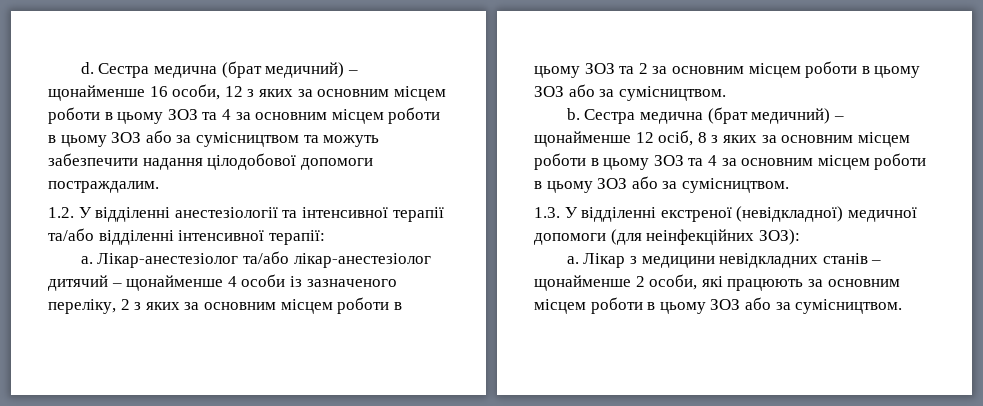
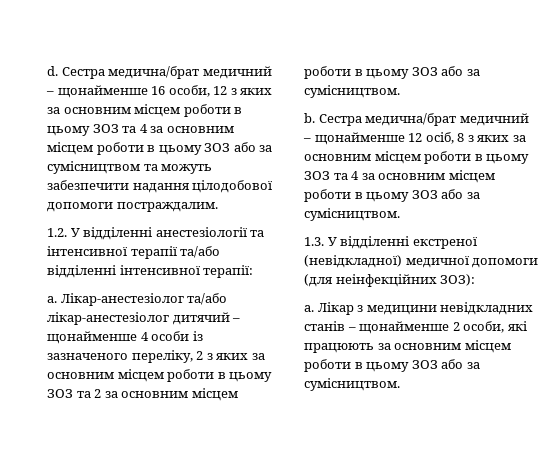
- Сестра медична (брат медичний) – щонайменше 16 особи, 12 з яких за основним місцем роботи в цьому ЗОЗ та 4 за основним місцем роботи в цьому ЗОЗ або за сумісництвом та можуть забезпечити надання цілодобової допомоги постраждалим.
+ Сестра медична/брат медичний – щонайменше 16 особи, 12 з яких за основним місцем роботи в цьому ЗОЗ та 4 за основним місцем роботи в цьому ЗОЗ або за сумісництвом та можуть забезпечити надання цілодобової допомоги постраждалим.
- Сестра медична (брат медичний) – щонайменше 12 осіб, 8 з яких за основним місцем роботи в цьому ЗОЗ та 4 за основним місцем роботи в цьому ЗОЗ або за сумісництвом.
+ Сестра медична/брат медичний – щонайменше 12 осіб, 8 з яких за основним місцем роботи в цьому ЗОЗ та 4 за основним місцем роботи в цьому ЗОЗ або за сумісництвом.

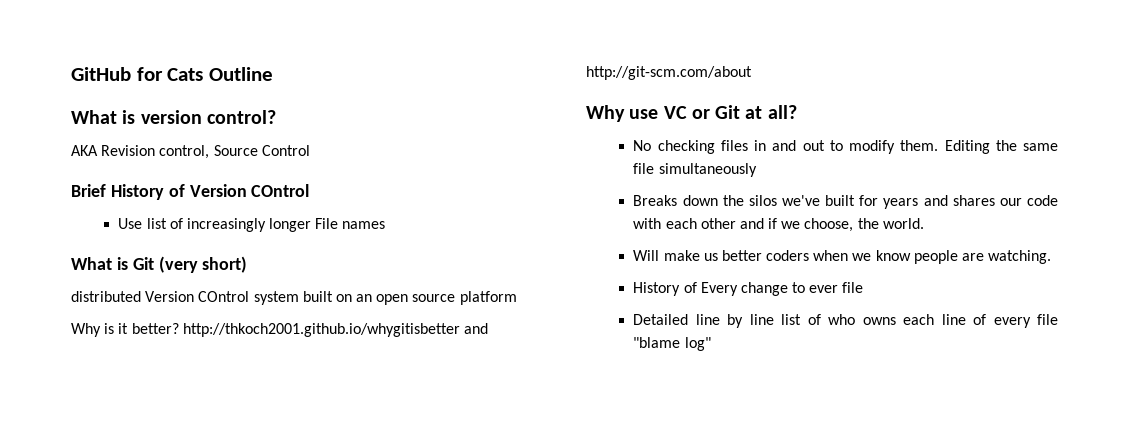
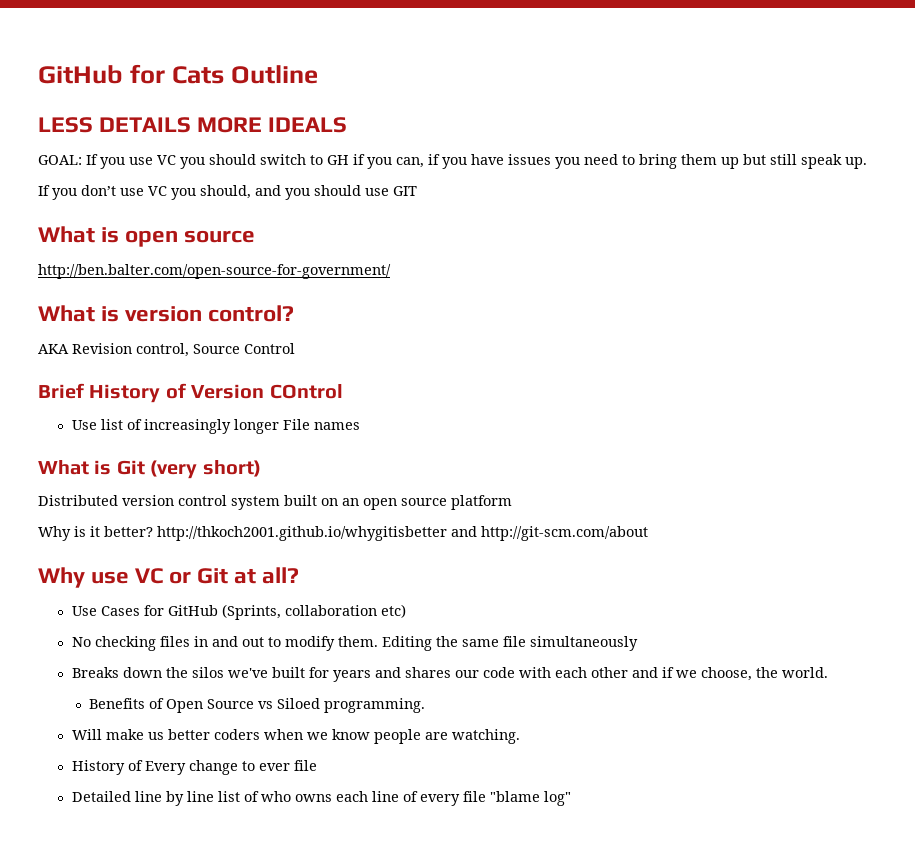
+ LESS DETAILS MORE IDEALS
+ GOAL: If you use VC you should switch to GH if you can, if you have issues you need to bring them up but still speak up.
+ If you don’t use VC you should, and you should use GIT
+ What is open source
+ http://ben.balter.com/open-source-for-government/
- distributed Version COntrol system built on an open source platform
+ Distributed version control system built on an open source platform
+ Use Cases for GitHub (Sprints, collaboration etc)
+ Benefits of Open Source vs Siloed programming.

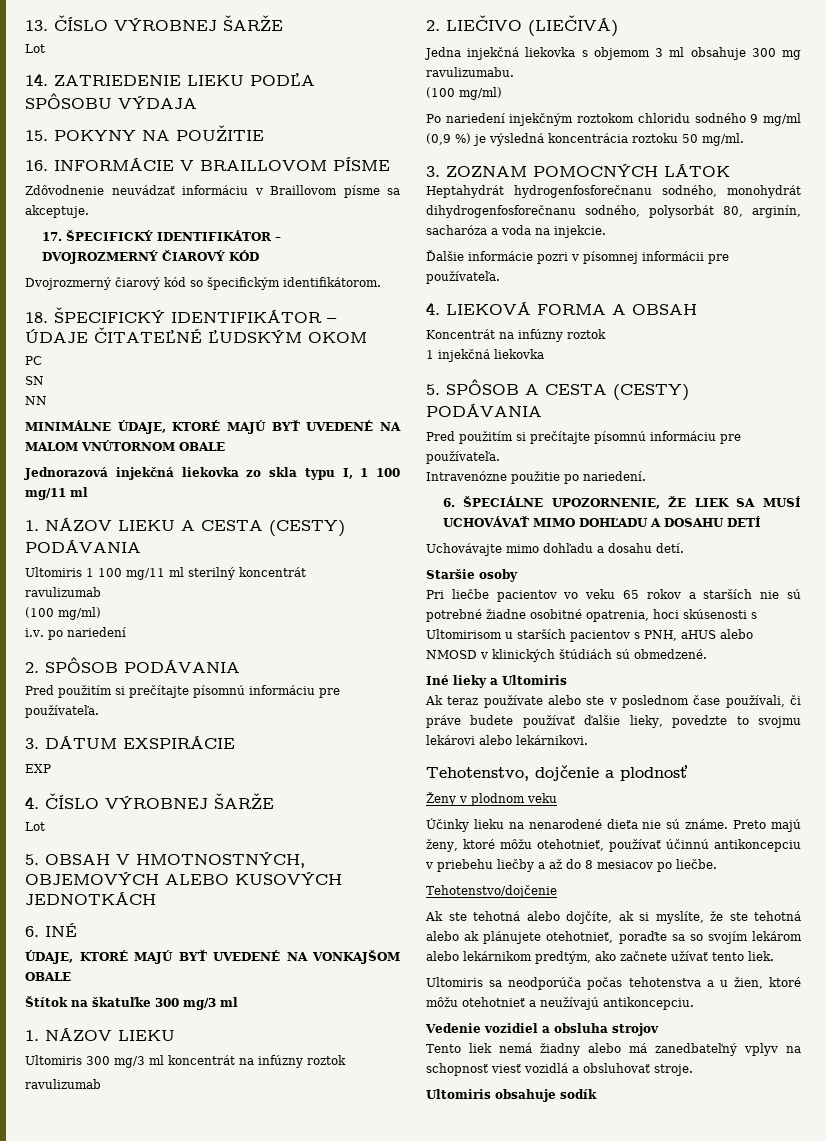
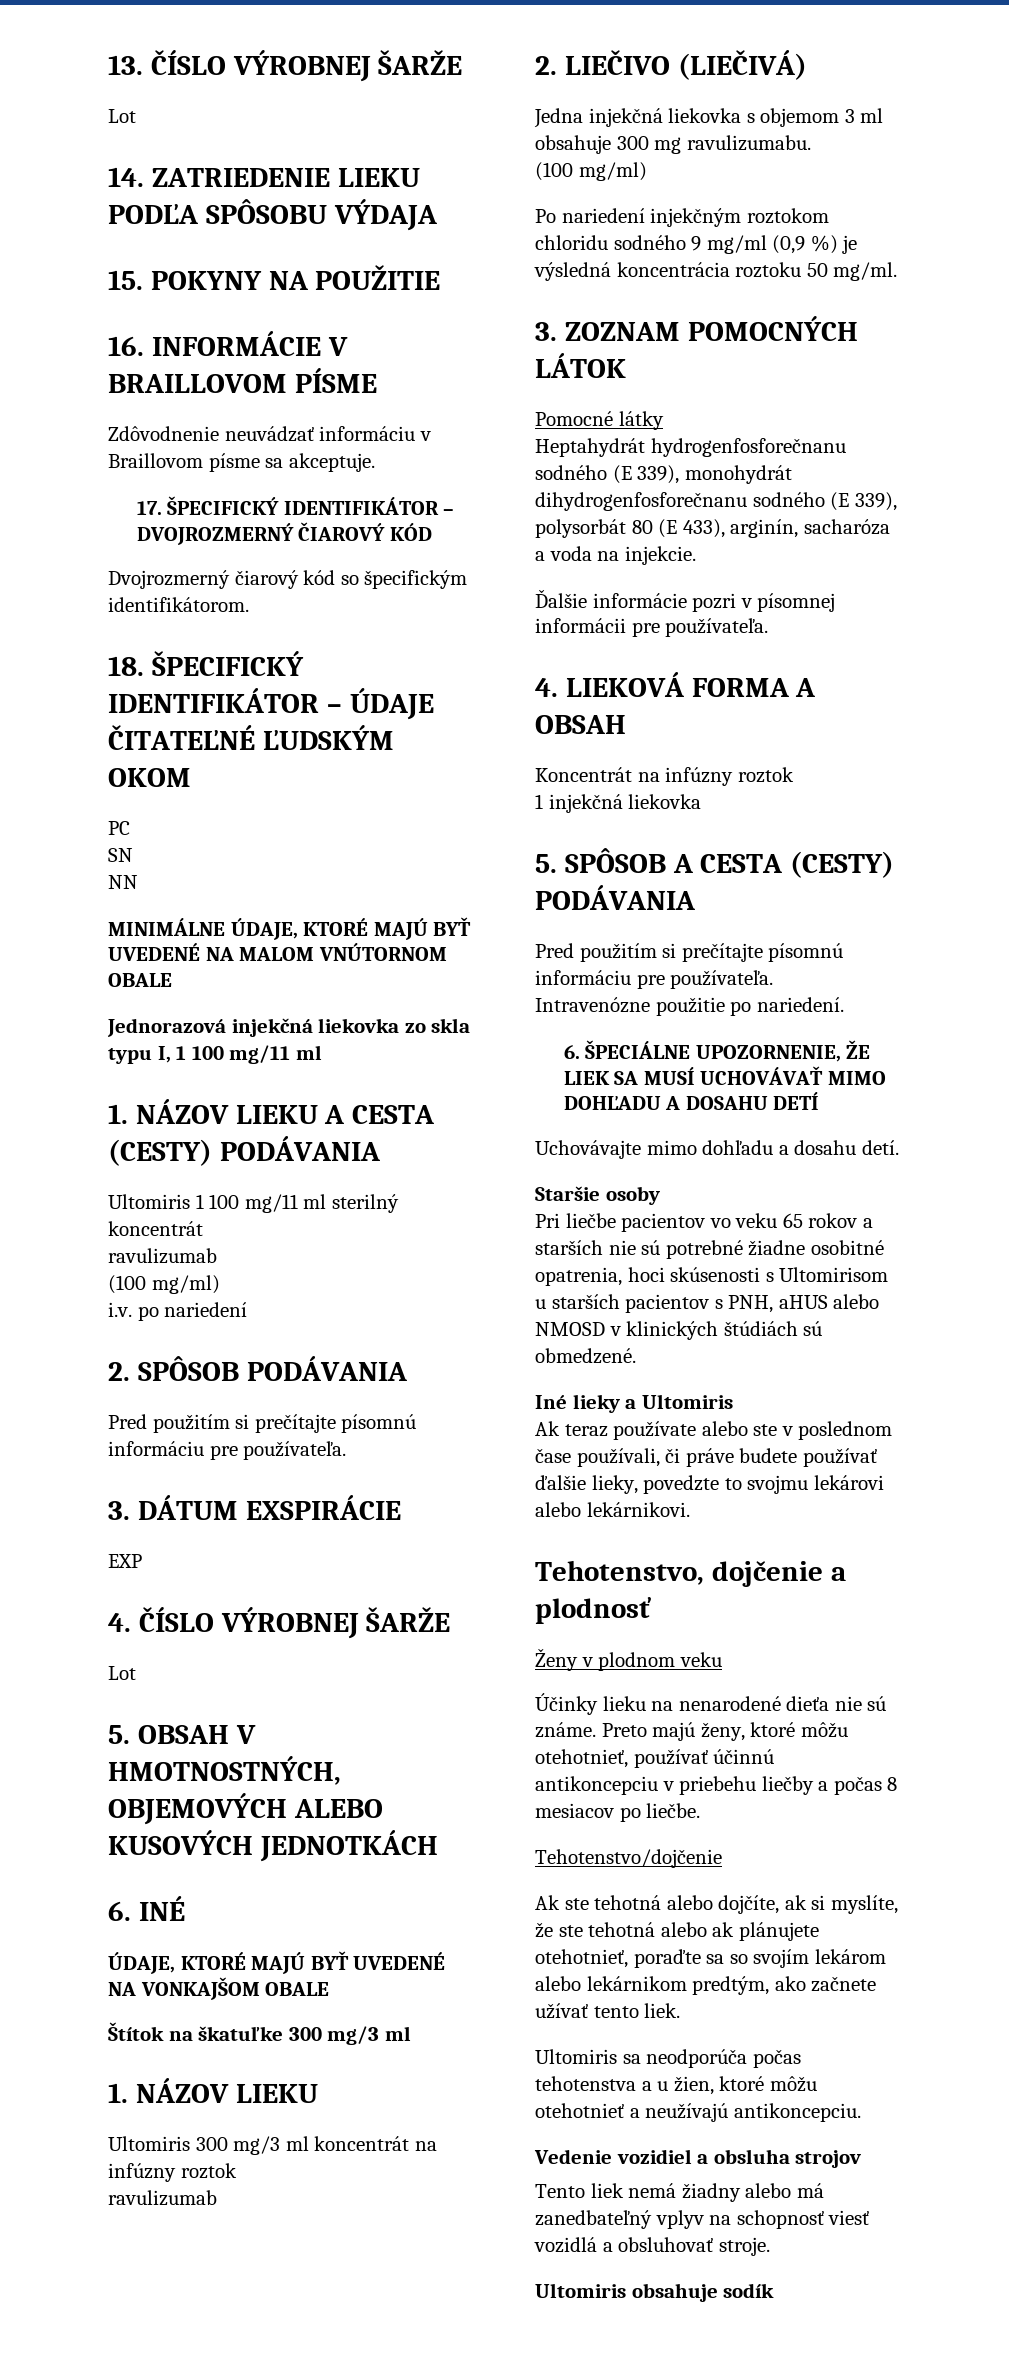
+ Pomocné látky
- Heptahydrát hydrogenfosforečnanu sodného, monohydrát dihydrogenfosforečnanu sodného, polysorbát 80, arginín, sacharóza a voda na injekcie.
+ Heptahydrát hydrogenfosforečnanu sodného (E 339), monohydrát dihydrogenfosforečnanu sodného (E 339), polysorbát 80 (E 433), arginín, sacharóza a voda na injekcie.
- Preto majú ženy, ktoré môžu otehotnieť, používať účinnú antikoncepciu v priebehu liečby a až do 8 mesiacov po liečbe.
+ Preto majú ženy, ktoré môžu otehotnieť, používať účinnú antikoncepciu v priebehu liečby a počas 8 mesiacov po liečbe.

————

WORK TASK:
Copy all lines from the material that include "щонайменше".

RESPONSE BOX:
- Сестра медична (брат медичний) – щонайменше 16 особи, 12 з яких за основним місцем роботи в цьому ЗОЗ та 4 за основним місцем роботи в цьому ЗОЗ або за сумісництвом та можуть забезпечити надання цілодобової допомоги постраждалим.
+ Сестра медична/брат медичний – щонайменше 16 особи, 12 з яких за основним місцем роботи в цьому ЗОЗ та 4 за основним місцем роботи в цьому ЗОЗ або за сумісництвом та можуть забезпечити надання цілодобової допомоги постраждалим.
- Сестра медична (брат медичний) – щонайменше 12 осіб, 8 з яких за основним місцем роботи в цьому ЗОЗ та 4 за основним місцем роботи в цьому ЗОЗ або за сумісництвом.
+ Сестра медична/брат медичний – щонайменше 12 осіб, 8 з яких за основним місцем роботи в цьому ЗОЗ та 4 за основним місцем роботи в цьому ЗОЗ або за сумісництвом.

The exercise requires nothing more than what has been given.